Na entrevista de Luís Miguel Cintra saída ontem no Expresso, o actor narra uma conversa com Manoel de Oliveira onde o cineasta lhe disse: «Sabe como é a morte ? A pessoa deita fora o último suspiro, é o espírito que abandona o corpo.

O corpo morre completamente, é lixo, mas o espírito sai e mistura-se com o espírito universal.

É como os rios, que perdem o seu carácter quando chegam ao mar. Mas fazem parte dele, e ele é igual em toda a parte». Conclui Cintra (que é crente): «Esta explicação é aquela que, usando conceitos nossos, humanos, me pareceu a melhor».

Eu (que não sou crente) recordo como Hugo Pratt, no seu derradeiro álbum «O Último Vôo» (1995), dedicado a Antoine de Saint Exupéry, visiona a sua própria e próxima morte. Um álbum belíssimo, sábio e terno com dimensão poética e humanizada, sem autocomiseração ou miserabilismos. As últimas pranchas mostram o diálogo do Petit Prince, ícone da nossa imaginação de eternos meninos, com o escritor-aviador prestes a ser abatido por caças nazis:

«– Saint-Ex, não caminhes em direcção às recordações… É como se visitasses um cemitério.

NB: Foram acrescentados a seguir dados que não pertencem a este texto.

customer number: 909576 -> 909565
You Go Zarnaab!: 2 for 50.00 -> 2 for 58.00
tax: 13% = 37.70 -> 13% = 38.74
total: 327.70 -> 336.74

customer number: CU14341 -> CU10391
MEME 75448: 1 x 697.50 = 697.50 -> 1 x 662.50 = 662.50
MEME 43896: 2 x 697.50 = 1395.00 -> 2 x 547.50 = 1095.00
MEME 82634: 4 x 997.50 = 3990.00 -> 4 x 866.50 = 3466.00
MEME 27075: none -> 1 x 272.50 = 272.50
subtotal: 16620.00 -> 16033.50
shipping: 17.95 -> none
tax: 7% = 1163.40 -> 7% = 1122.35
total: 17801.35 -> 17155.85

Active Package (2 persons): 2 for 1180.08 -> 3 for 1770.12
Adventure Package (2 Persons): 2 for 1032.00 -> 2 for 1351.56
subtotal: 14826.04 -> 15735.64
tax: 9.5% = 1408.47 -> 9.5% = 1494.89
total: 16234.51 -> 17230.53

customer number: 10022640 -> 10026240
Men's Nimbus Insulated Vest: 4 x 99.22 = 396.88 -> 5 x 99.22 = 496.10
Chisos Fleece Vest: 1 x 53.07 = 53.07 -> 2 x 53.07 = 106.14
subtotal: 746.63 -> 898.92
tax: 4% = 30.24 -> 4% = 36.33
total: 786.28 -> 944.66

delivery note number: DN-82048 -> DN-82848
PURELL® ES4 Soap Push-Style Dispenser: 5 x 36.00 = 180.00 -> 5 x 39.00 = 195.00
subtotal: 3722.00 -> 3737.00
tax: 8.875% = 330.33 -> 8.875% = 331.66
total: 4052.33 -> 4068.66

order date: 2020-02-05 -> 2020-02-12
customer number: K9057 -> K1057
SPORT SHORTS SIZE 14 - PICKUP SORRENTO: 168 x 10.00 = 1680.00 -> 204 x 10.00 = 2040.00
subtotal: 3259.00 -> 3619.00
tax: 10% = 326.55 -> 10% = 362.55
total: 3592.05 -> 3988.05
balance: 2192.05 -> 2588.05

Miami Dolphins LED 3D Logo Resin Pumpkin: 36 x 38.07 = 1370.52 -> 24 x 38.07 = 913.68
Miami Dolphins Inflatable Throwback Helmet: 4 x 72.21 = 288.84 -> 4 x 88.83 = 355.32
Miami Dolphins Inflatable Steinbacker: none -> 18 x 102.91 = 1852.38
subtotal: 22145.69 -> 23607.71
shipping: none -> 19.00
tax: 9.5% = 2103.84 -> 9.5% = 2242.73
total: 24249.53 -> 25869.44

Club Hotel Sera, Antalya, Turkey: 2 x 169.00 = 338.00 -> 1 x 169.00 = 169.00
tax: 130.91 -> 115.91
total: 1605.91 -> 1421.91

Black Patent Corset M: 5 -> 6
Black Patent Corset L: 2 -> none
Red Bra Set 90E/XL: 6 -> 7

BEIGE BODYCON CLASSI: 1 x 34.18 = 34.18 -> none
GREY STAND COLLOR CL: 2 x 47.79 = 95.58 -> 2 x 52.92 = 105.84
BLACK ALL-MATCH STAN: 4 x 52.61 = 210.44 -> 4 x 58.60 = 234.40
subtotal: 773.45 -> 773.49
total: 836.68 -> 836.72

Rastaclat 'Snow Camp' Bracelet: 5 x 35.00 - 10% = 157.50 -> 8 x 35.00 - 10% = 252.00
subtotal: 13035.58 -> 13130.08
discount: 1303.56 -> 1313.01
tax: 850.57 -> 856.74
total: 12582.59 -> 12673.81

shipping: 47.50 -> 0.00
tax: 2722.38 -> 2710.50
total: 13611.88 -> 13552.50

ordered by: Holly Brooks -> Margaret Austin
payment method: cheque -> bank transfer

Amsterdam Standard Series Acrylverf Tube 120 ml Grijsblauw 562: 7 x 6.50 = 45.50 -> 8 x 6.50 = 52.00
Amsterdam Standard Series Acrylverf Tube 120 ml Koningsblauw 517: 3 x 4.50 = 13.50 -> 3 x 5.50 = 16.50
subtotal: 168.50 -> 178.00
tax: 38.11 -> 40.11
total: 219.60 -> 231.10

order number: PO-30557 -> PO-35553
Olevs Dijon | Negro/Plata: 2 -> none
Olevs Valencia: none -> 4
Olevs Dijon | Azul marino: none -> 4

— Oh!… Eu gosto dos cemitérios… Os seus ciprestes, aquela doce quietude, o odor agradável do tomilho, os lagartos no muro circundante debaixo do sol de Verão…

— Tu falas da morte…

— E então?!? Eu descobri o que é a morte. A morte é…»

Sem mais palavras, fica-nos a imagem do avião que continua a deslocar-se rumo ao infinito num céu azul desbotado. Por fim, apenas mar e céu. Nada mais. O nada. E o tudo, no fim de contas: a vida vivida, partilhada de sonhos, polvilhada de referências e gentes, cheia de ternura pelos passos do trilho.

Não sei porque razão este tema me veio à mente num 1º de Maio que devia ser data festiva… Aliás, sei: foi a leitura da belíssima entrevista de L. M. Cintra a abrir campo ao tema da permanência: algo entre a tristeza e a pacificação interior, entre os temores plausíveis e o ajuste de contas com as memórias. Ser crente na vida ou ser-se agnóstico nada tem de contraditório: Deus estará nas fímbrias dos pormenores como disse o sábio Aby Warburg.

Morrer é…, disse St Exupéry (através de Pratt), saber mais. Diluição nos mares.